About this exercise | Only one stretch of the listing below is wanted. Begin at the line that has "vw, 2023-05-09 14:18: 1.535 -> 1.54", stop after the line that has "o, 2023-05-09_14:21: none -> 1.532", and repeat every line in between exactly.

Supplied records |
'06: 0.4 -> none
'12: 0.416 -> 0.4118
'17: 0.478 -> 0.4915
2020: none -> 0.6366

* * *

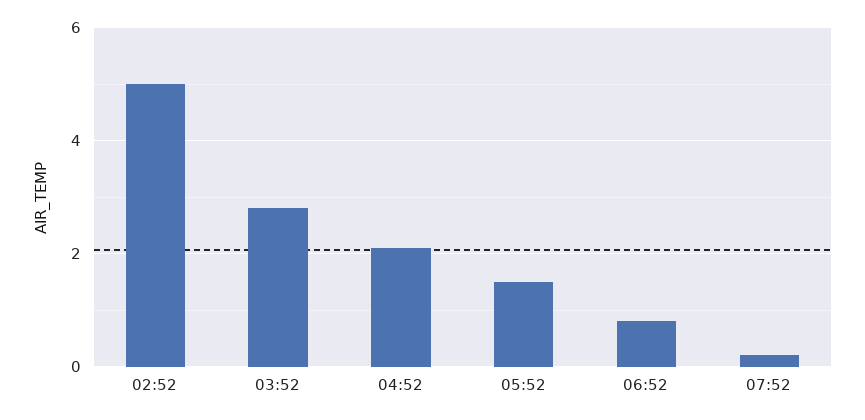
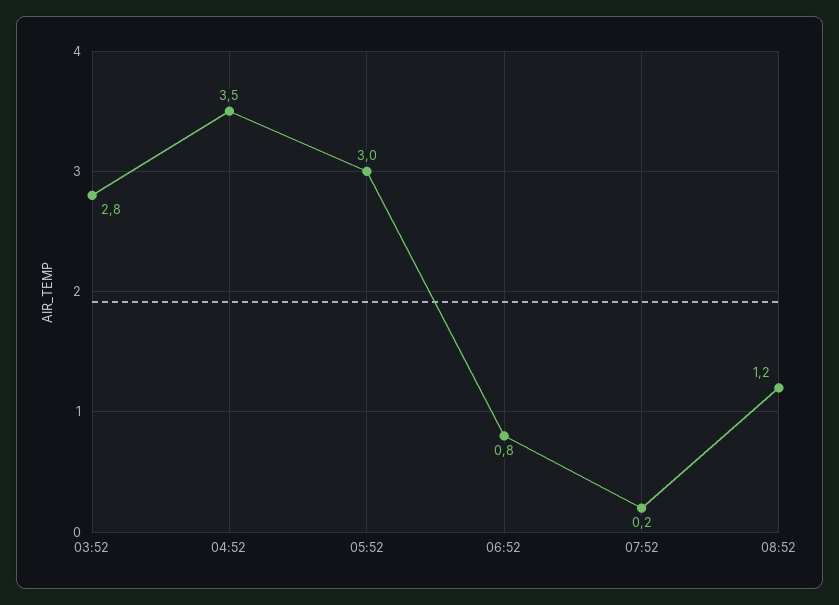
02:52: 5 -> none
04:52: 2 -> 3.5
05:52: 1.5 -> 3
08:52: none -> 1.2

==

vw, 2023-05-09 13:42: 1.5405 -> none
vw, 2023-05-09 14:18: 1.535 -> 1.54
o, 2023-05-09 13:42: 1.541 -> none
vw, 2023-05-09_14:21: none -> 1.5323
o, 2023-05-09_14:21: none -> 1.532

Result of this task |
vw, 2023-05-09 14:18: 1.535 -> 1.54
o, 2023-05-09 13:42: 1.541 -> none
vw, 2023-05-09_14:21: none -> 1.5323
o, 2023-05-09_14:21: none -> 1.532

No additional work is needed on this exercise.